* **What to produce**: Repeat the data below exactly. Include each line.

* **Given data**:
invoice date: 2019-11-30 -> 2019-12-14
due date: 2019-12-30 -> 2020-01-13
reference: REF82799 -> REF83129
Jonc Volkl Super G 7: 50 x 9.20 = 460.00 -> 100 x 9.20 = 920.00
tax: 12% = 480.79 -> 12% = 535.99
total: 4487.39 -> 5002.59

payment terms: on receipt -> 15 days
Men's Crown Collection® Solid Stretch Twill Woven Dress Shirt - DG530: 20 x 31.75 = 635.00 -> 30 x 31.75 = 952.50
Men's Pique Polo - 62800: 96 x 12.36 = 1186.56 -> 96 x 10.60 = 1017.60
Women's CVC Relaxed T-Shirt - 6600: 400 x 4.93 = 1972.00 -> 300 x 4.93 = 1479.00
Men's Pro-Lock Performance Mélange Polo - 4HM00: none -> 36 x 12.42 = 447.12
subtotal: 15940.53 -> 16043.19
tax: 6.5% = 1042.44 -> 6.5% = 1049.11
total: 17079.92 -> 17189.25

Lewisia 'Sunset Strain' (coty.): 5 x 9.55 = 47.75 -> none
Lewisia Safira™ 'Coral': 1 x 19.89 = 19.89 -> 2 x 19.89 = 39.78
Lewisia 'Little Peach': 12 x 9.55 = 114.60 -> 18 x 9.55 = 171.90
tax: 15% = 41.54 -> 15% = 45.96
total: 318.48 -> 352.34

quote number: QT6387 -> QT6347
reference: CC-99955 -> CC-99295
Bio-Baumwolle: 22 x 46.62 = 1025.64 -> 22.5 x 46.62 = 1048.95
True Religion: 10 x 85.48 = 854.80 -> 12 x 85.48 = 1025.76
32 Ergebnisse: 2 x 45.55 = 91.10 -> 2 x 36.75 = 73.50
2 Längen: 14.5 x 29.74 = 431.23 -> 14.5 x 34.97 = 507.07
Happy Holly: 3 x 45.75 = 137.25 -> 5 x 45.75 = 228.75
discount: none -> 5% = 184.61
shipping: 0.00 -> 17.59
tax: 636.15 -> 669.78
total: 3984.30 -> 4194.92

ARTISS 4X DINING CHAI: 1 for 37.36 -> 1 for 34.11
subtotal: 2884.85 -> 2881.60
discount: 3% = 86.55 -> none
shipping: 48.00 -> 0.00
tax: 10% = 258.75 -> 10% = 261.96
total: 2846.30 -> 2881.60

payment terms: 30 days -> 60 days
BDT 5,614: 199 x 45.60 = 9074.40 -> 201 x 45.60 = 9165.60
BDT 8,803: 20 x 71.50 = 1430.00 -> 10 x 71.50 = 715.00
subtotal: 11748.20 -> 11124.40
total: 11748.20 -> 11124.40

* **Reply to the exercise**:
invoice date: 2019-11-30 -> 2019-12-14
due date: 2019-12-30 -> 2020-01-13
reference: REF82799 -> REF83129
Jonc Volkl Super G 7: 50 x 9.20 = 460.00 -> 100 x 9.20 = 920.00
tax: 12% = 480.79 -> 12% = 535.99
total: 4487.39 -> 5002.59

payment terms: on receipt -> 15 days
Men's Crown Collection® Solid Stretch Twill Woven Dress Shirt - DG530: 20 x 31.75 = 635.00 -> 30 x 31.75 = 952.50
Men's Pique Polo - 62800: 96 x 12.36 = 1186.56 -> 96 x 10.60 = 1017.60
Women's CVC Relaxed T-Shirt - 6600: 400 x 4.93 = 1972.00 -> 300 x 4.93 = 1479.00
Men's Pro-Lock Performance Mélange Polo - 4HM00: none -> 36 x 12.42 = 447.12
subtotal: 15940.53 -> 16043.19
tax: 6.5% = 1042.44 -> 6.5% = 1049.11
total: 17079.92 -> 17189.25

Lewisia 'Sunset Strain' (coty.): 5 x 9.55 = 47.75 -> none
Lewisia Safira™ 'Coral': 1 x 19.89 = 19.89 -> 2 x 19.89 = 39.78
Lewisia 'Little Peach': 12 x 9.55 = 114.60 -> 18 x 9.55 = 171.90
tax: 15% = 41.54 -> 15% = 45.96
total: 318.48 -> 352.34

quote number: QT6387 -> QT6347
reference: CC-99955 -> CC-99295
Bio-Baumwolle: 22 x 46.62 = 1025.64 -> 22.5 x 46.62 = 1048.95
True Religion: 10 x 85.48 = 854.80 -> 12 x 85.48 = 1025.76
32 Ergebnisse: 2 x 45.55 = 91.10 -> 2 x 36.75 = 73.50
2 Längen: 14.5 x 29.74 = 431.23 -> 14.5 x 34.97 = 507.07
Happy Holly: 3 x 45.75 = 137.25 -> 5 x 45.75 = 228.75
discount: none -> 5% = 184.61
shipping: 0.00 -> 17.59
tax: 636.15 -> 669.78
total: 3984.30 -> 4194.92

ARTISS 4X DINING CHAI: 1 for 37.36 -> 1 for 34.11
subtotal: 2884.85 -> 2881.60
discount: 3% = 86.55 -> none
shipping: 48.00 -> 0.00
tax: 10% = 258.75 -> 10% = 261.96
total: 2846.30 -> 2881.60

payment terms: 30 days -> 60 days
BDT 5,614: 199 x 45.60 = 9074.40 -> 201 x 45.60 = 9165.60
BDT 8,803: 20 x 71.50 = 1430.00 -> 10 x 71.50 = 715.00
subtotal: 11748.20 -> 11124.40
total: 11748.20 -> 11124.40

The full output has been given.